Scratch Pad: Eno, Fog, Obsidian

I do this manually at the end of each week: collating (and sometimes lightly editing) most of the recent little comments I’ve made on social media, which I think of as my public scratch pad. Some end up on Disquiet.com earlier, sometimes in expanded form. These days I mostly hang out on Mastodon (at post.lurk.org/@disquiet), and I’m also trying out a few others. I take weekends and evenings off social media.

▰ I love when a spam call comes through all glitchy and hard to understand, opening with a phrase along the lines of “This is an urgent message from …,” and it’s briefly like a Skynet warning from the future. Until, you know, it’s just spam about some fake loan.

▰ Among my memories of my grandfather is being left, on visits, to rummage through his desk, which always had many coins, many pairs of glasses, and pencils with erasers so old they’d become useless. I now have a desk full of many coins and pairs of glasses. In lieu of old pencils I have dead gadgets.

▰ Day 365 of Duolingo German. Not sure I’m gonna stick with it, but sticking with it for a year was interesting. We’ll see.

▰ Just been thinking about Steve Albini since the news broke. He was many things, but I realize that I think of him first and foremost as a guitarist.

▰ I get a little (a little) better at guitar when I practice guitar regularly, but I don’t get any better at installing firmware when I install firmware regularly, though I suppose my instruments get better.

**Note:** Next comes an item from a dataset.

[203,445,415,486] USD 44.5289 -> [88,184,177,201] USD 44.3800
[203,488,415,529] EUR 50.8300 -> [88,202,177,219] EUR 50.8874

▰ If you have trouble keeping a journal, I’d suggest starting a file called “tweets-not-sent.txt” and just put much of your negative thinking there rather than online

▰ More power to you keepers of handwritten journals. I’ve typed for too much of my life, starting with my fascination with my parents’ electric typewriter back in the days before my TRS-80. I’ve tried a handwritten synthesizer journal but I keep going back to markdown files with embedded images.

▰ No idea why I waited so long to really regularly use images in my Obsidian markdown notes, but in any case once you do it’s pretty great. The main thing I need to sort out now is a process for managing the images. Do I use one separate folder, or several, or project-specific, or monthly? I dunno.

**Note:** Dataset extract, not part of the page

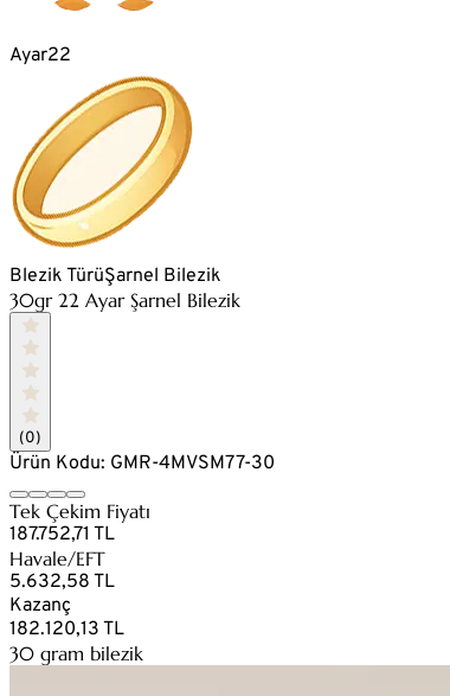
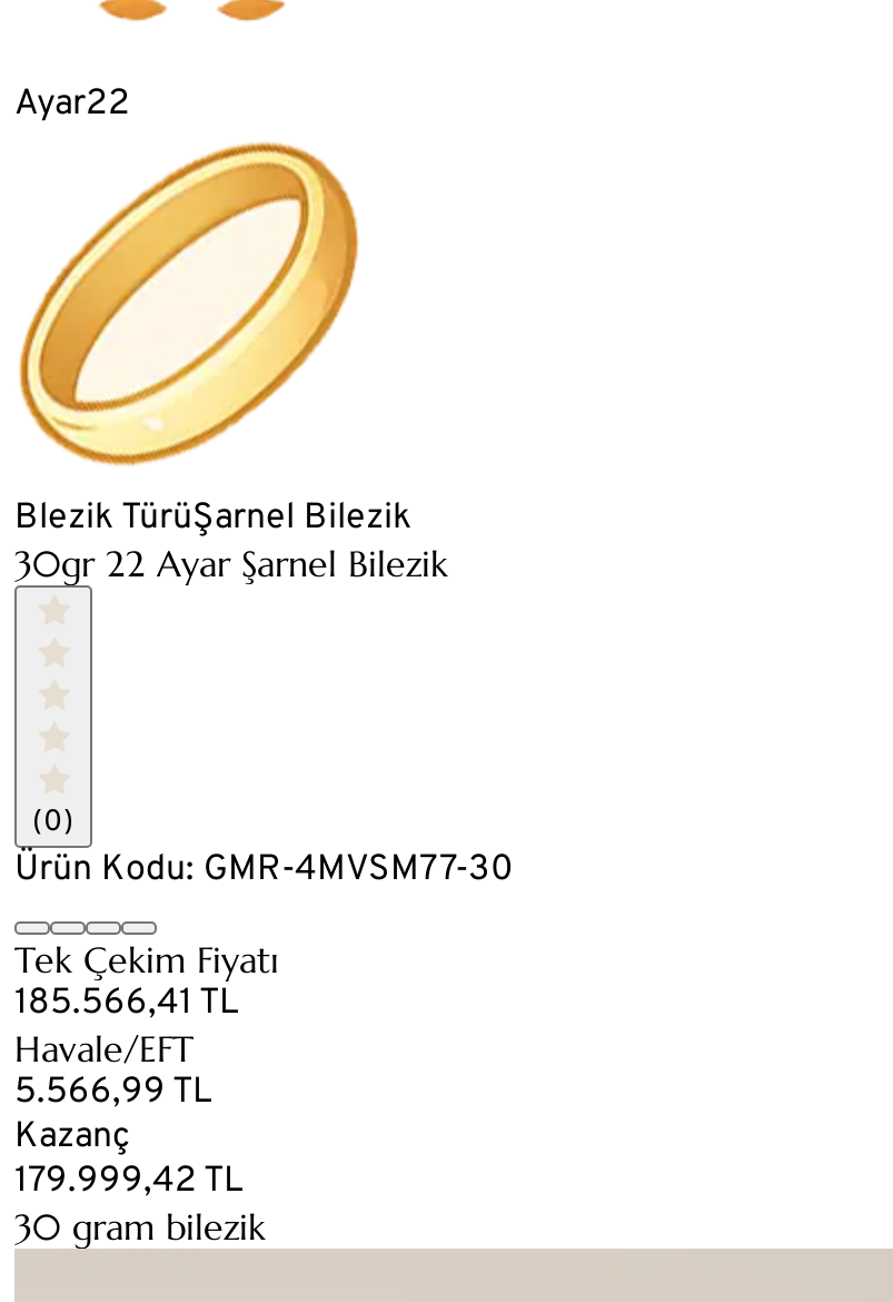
[9,523,115,547] 187.752,71 TL -> [14,982,239,1026] 185.566,41 TL
[9,570,115,594] 5.632,58 TL -> [14,1071,212,1115] 5.566,99 TL
[9,618,124,641] 182.120,13 TL -> [14,1160,244,1204] 179.999,42 TL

▰ There’s a new (2024) Buddha Machine, and the creators, Christiaan Virant and 张荐 (Zhang Jian), who collaborate under the name FM3, put the loops up for free (aka “name your price”)

https://buddhamachine.bandcamp.com/album/buddha-machine-se

▰ OK, let’s see if I can get this podcast rolling again

▰ Obsidian (URL: obsidian.md) is, like, amazing, right? So useful. So efficient.

▰ Of course the fog horns piped up Thursday night: Friday, May 10, marks the birthday of the late Ingram Marshall.

▰ In case there was any doubt, the fog horns are still clearly functioning in the San Francisco Bay

▰ Steps:

make music

buy cables

search “cable management”

make music

buy cables

search “cable management”

[repeat]

▰ Who better to follow Brian Eno, godfather of ambient music, than Sleeping Beauty?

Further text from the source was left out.